● **PROBLEM TO WORK ON**
Each line from the one holding "[336,719,367,727] acun ->" to the last line below must be written out exactly, with no other output.
___ INPUT FOR THIS TASK ___
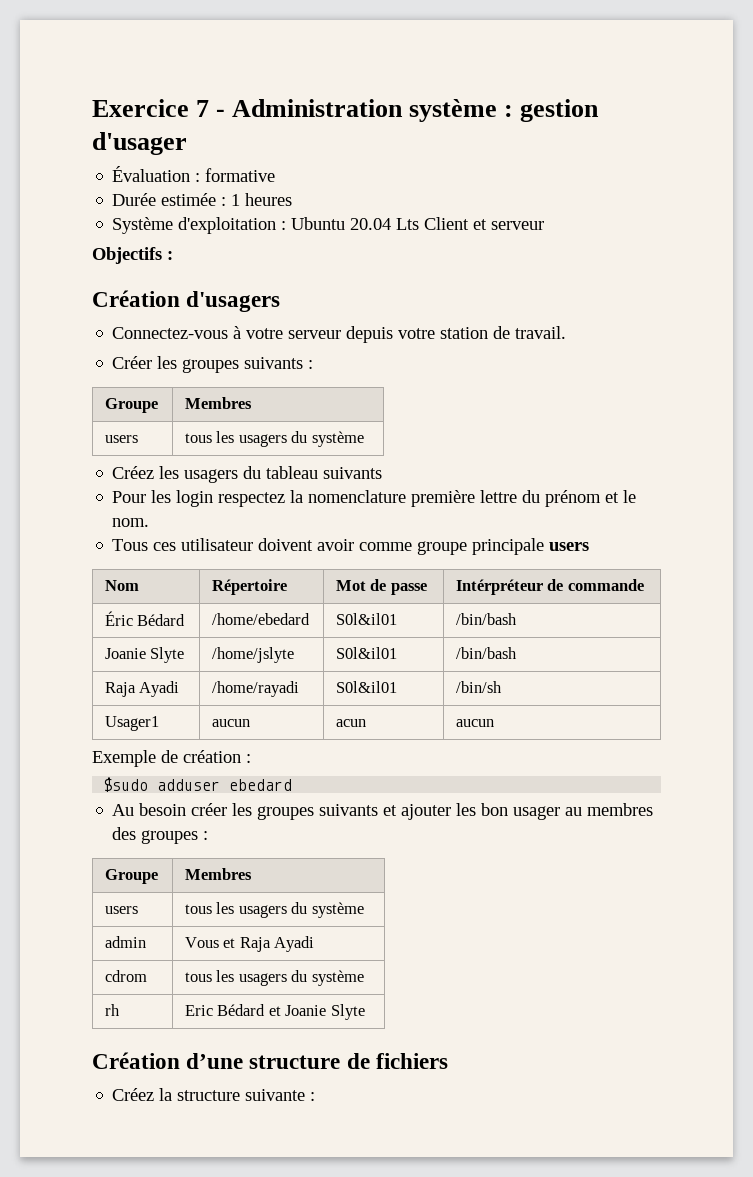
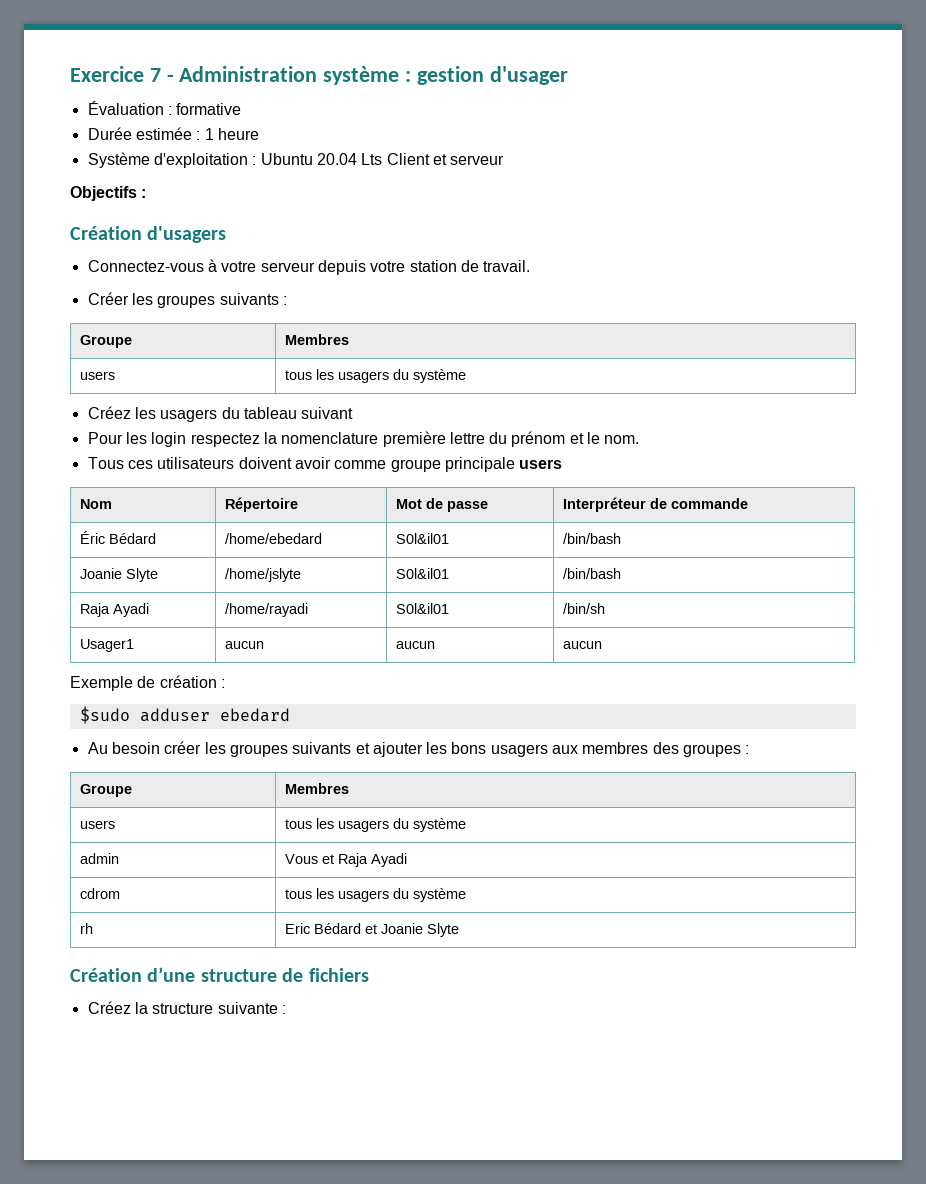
[245,193,293,206] heures -> [217,128,259,140] heure
[323,467,383,479] suivants -> [301,407,354,419] suivant
[181,538,254,551] utilisateur -> [157,457,235,469] utilisateurs
[456,579,544,595] Intérpréteur -> [563,497,647,512] Interpréteur
[336,719,367,727] acun -> [396,641,436,649] aucun
[481,803,583,820] bon usager au -> [451,742,579,757] bons usagers aux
___
● **RESPONSE FOR THIS EXERCISE**
[336,719,367,727] acun -> [396,641,436,649] aucun
[481,803,583,820] bon usager au -> [451,742,579,757] bons usagers aux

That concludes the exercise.